Give me a call, says Parow’s top cop

Parow Community Police Forum chairman Roger Cannon, Metro polices Superintendent Alan Davies, VRCIDs Sean Beesley, ward councillor Leonore van der Walt, traffic services principal inspector Desre Benade and Parow police station commander Colonel Gert Nel at the CPFs annual general meeting, on Tuesday November 22.

Parow police station is taking strain from staff shortages, made worse by officers having to be deployed to strife-torn university campuses.

It is not clear whether the shortages are a result of the more than 10 officers who have been arrested for corruption in the past two years, but Parow police station commander Colonel Gert Nel says they have a plan to stay effective.

It includes a tracking system monitoring when and where officers respond to crime.

Speaking at the Parow Community Police Forum (CPF) annual general meeting on Tuesday November 22, Colonel Nel said if residents were unhappy about the service from SAPS, they should approach him about it.

“If you can’t get hold of me the same night, then first thing in the morning. Don’t leave it too long. I’d like to know about it,” he said.

Colonel Nel said there were unfilled posts – he didn’t say how many – at the station, and they were waiting on a recruitment process to be finalised.

He said that as is the case at other places of work, not all officers at Parow SAPS were productive.

“Some are like a wheelbarrow: if you don’t pick it up and push it, it will not move,” he said. But he said non-performance was dealt with.

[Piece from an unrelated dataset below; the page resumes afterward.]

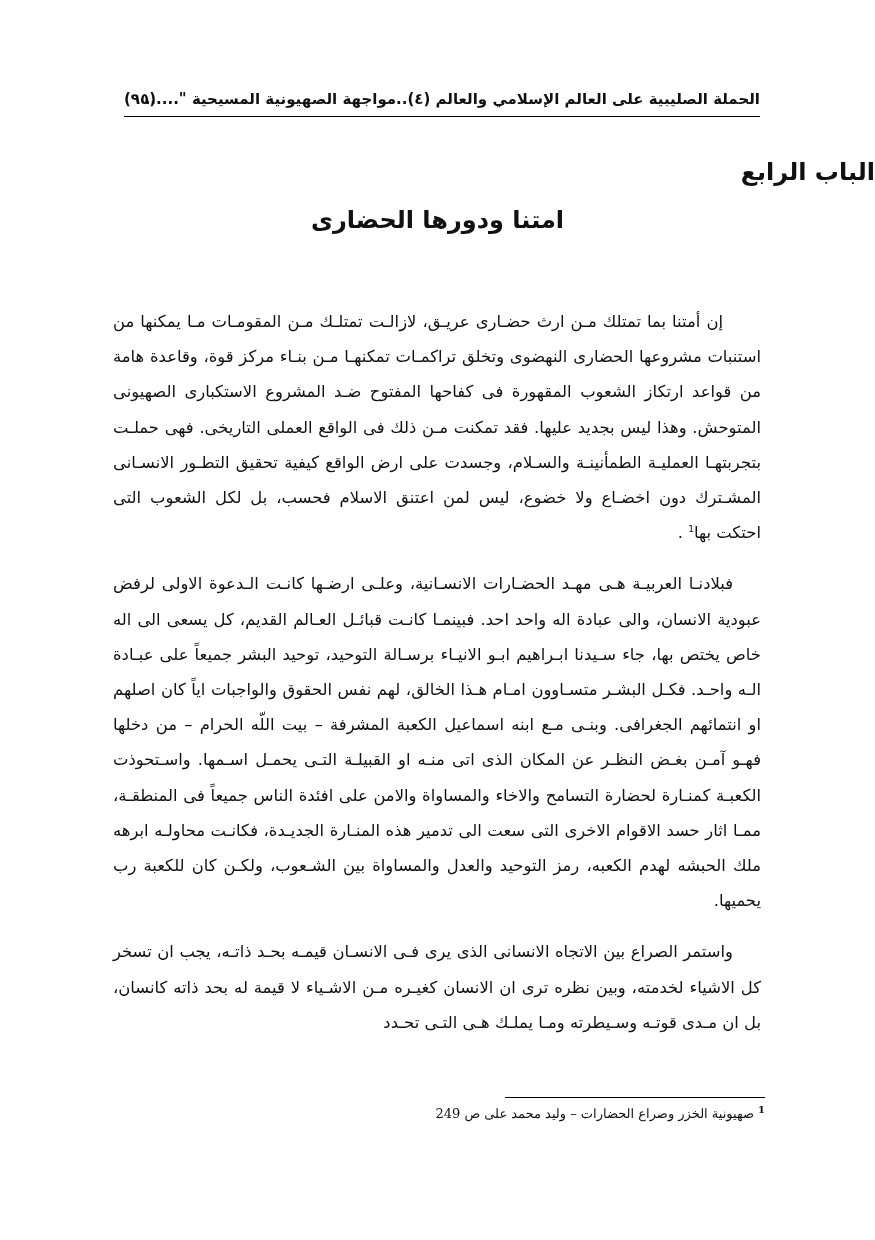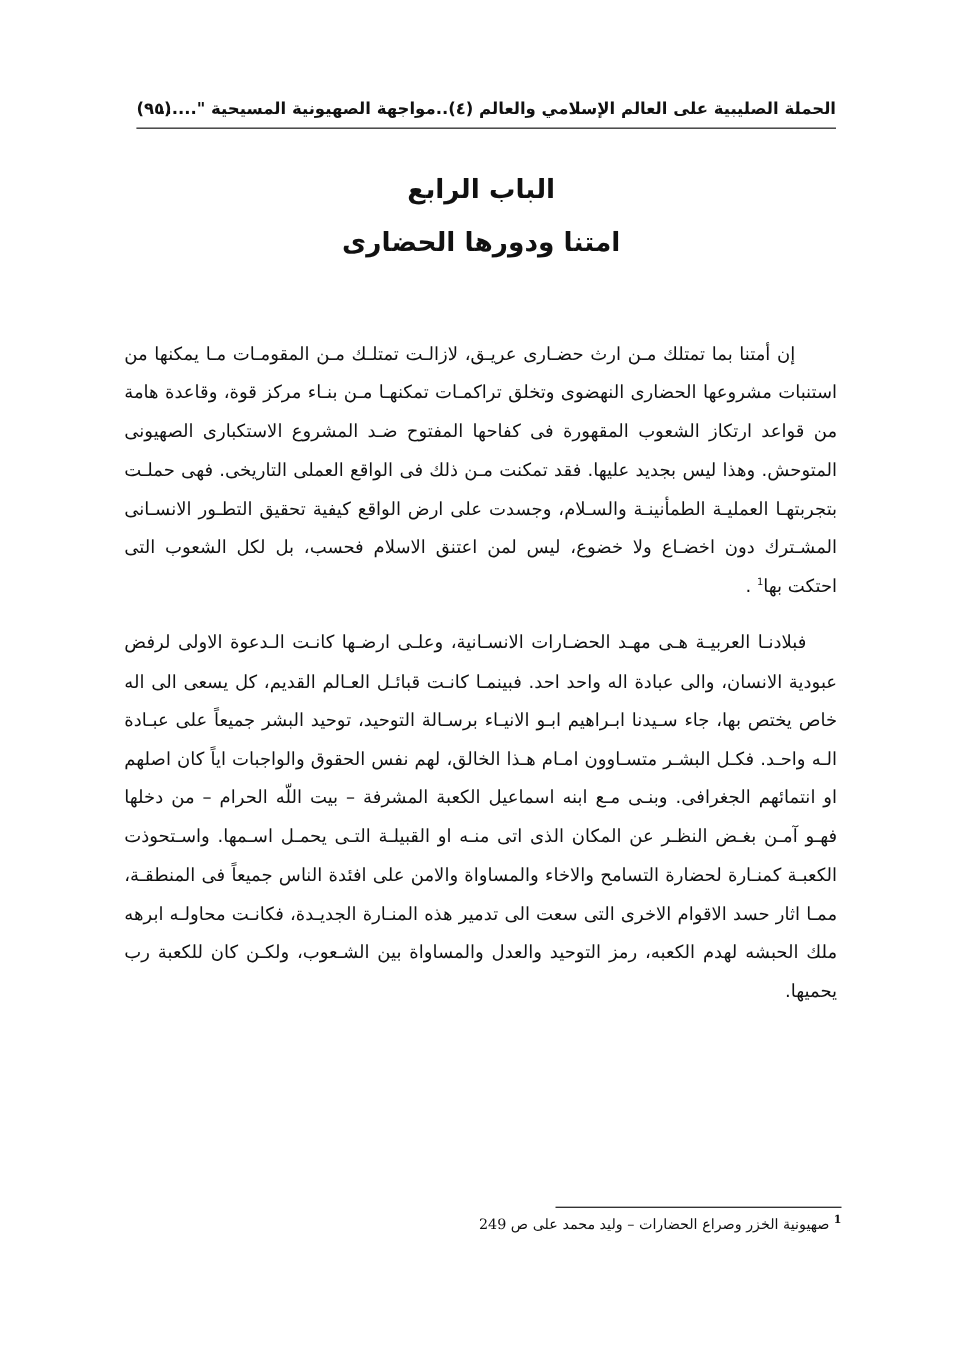"الباب الرابع" .chapter.l1 { text-align: none -> right }
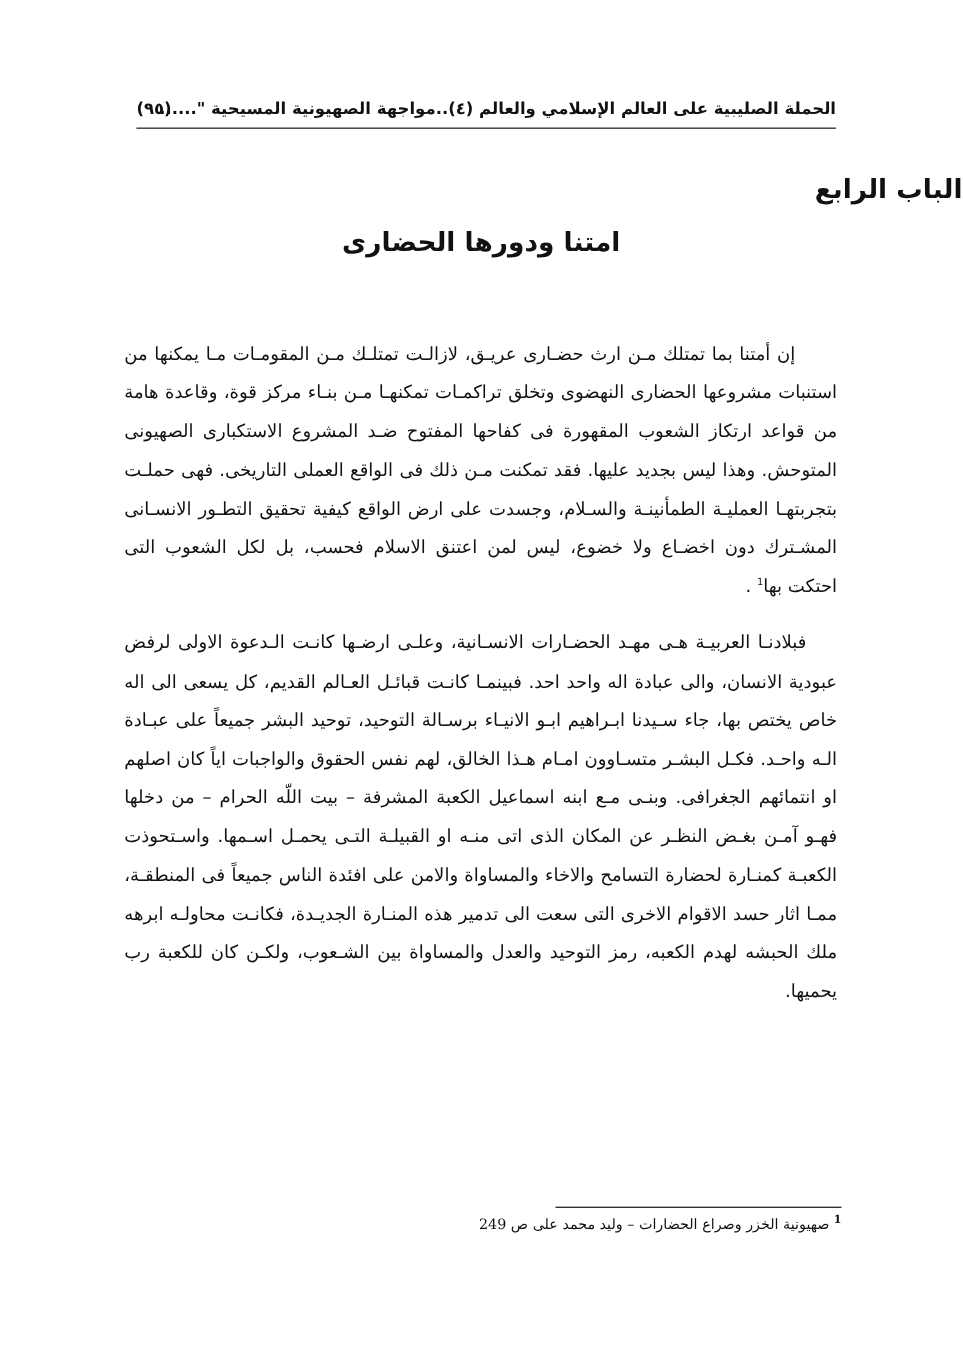"واستمر الصراع بين الاتجاه الانسانى" p.para { html: none -> <p><span>واستمر الصراع بين الاتجاه الانسانى الذى يرى فـى الانسـان قيمـه بحـد ذاتـه، يجب ان تسخر كل الاشياء لخدمته، وبين نظره ترى ان الانسان كغيـره مـن الاشـياء لا قيمة له بحد ذاته كانسان، بل ان مـدى قوتـه وسـيطرته ومـا يملـك هـى التـى تحـدد</span></p> }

“We have a disciplinary process in place, and I use it vigorously.”

The station, he said, had analysed the causes of crime in Parow, and drugs and alcohol had topped the list, along with what he called “interesting people”. “Those are the people that make me not sleep at night,” he said.

He said the #FeesMustFall protests made the station’s staff shortages worse because officers were pulled away from other duties to be deployed to the universities.

“Imagine six police officers sitting at universities for a shift,” he said, adding that this should end soon as campuses shut down for the December holidays.

Parow police spokesman Captain Kevin Williams said the station had a zero-tolerance for corruption.

“How can we fight crime outside if we have crime inside?” he said.

In September, a 34-year old Parow constable, Raymond Maarman was arrested on charges of corruption, dealing in drugs, possession of drugs and stolen property (“Cops bust their own on drugs, graft charges,” Northern News, September 21). In November 2014, 10 officers and a former officer there were also nabbed for corruption (“Parow cop shop clean-up,” Northern News, November 12, 2014).

* The police are looking for reservists. Parow has none, following a 2009 moratorium on recruitment, which was lifted in 2013. DA Member of Parliament, Mireille Wenger, raised the issue in November last year, saying the province had “a critical shortage” of police officers, yet there had been no intake of reservists for years. Goodwood SAPS has six reservists, having recruited last in 2009.

Reservists must be between 18 and 50 years old, must have security clearance, and must be employed.